● **Listed records**
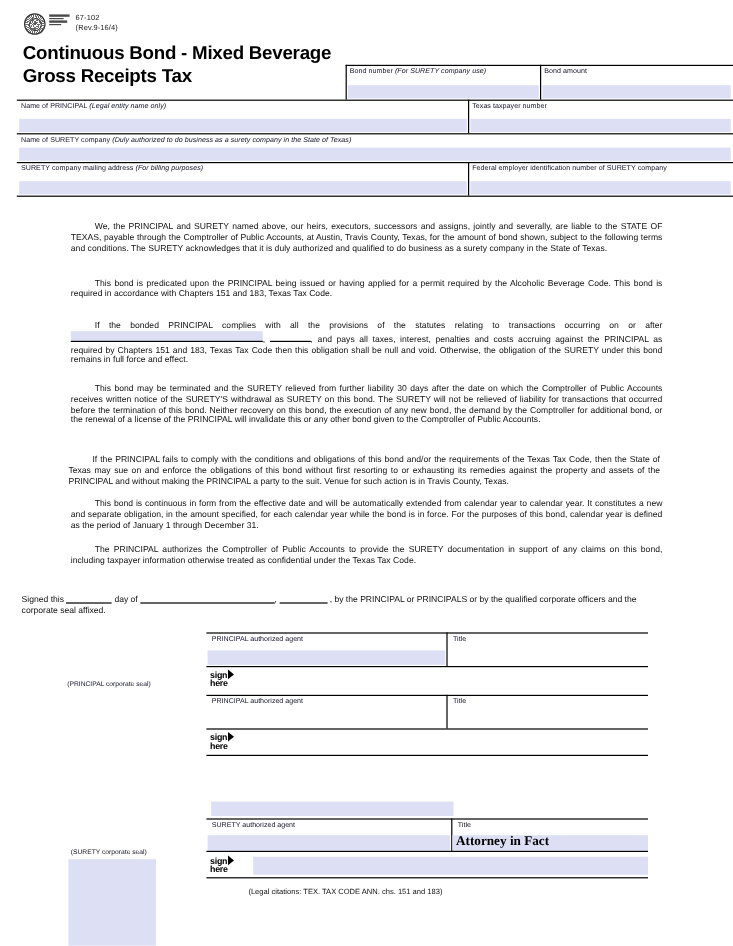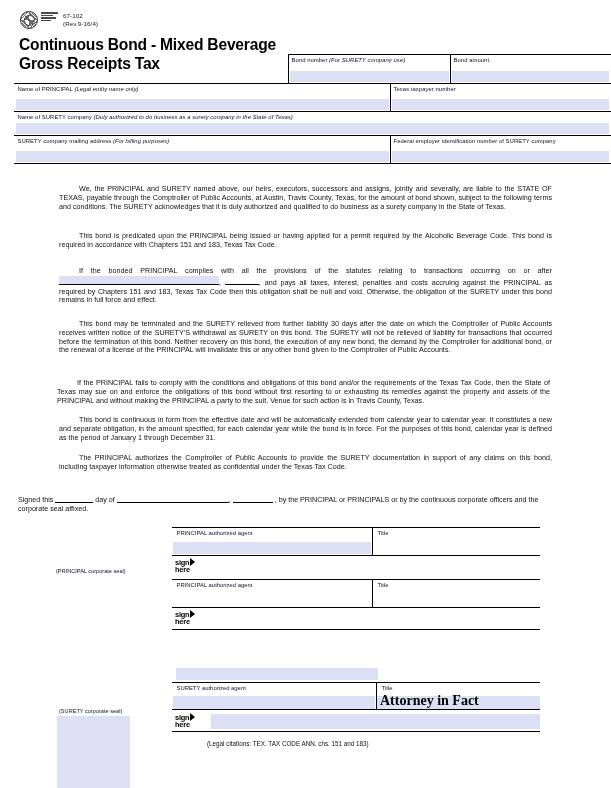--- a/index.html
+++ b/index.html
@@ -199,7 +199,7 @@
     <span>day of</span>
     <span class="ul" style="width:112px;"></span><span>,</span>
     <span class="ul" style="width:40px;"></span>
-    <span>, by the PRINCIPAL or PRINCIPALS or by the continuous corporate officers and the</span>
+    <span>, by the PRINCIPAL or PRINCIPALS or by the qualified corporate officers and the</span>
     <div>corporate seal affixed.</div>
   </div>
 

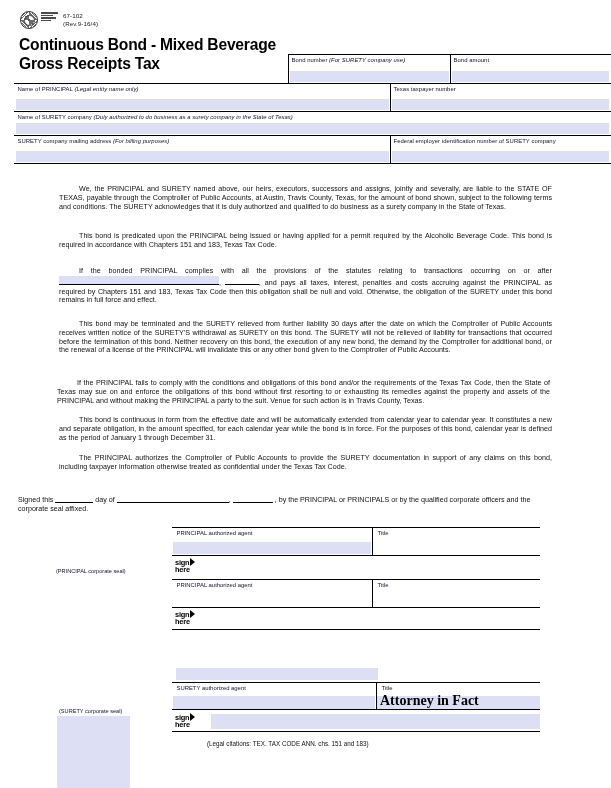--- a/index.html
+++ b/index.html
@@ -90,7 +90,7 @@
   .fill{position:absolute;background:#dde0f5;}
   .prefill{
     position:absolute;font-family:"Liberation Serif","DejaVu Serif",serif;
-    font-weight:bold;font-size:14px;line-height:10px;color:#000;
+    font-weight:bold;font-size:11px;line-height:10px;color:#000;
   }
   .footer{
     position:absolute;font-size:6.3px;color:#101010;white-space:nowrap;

● **Task item**
The answer consists of the records repeated exactly, without any images.

● **Completed exercise**
--- a/index.html
+++ b/index.html
@@ -199,7 +199,7 @@
     <span>day of</span>
     <span class="ul" style="width:112px;"></span><span>,</span>
     <span class="ul" style="width:40px;"></span>
-    <span>, by the PRINCIPAL or PRINCIPALS or by the continuous corporate officers and the</span>
+    <span>, by the PRINCIPAL or PRINCIPALS or by the qualified corporate officers and the</span>
     <div>corporate seal affixed.</div>
   </div>
 

--- a/index.html
+++ b/index.html
@@ -90,7 +90,7 @@
   .fill{position:absolute;background:#dde0f5;}
   .prefill{
     position:absolute;font-family:"Liberation Serif","DejaVu Serif",serif;
-    font-weight:bold;font-size:14px;line-height:10px;color:#000;
+    font-weight:bold;font-size:11px;line-height:10px;color:#000;
   }
   .footer{
     position:absolute;font-size:6.3px;color:#101010;white-space:nowrap;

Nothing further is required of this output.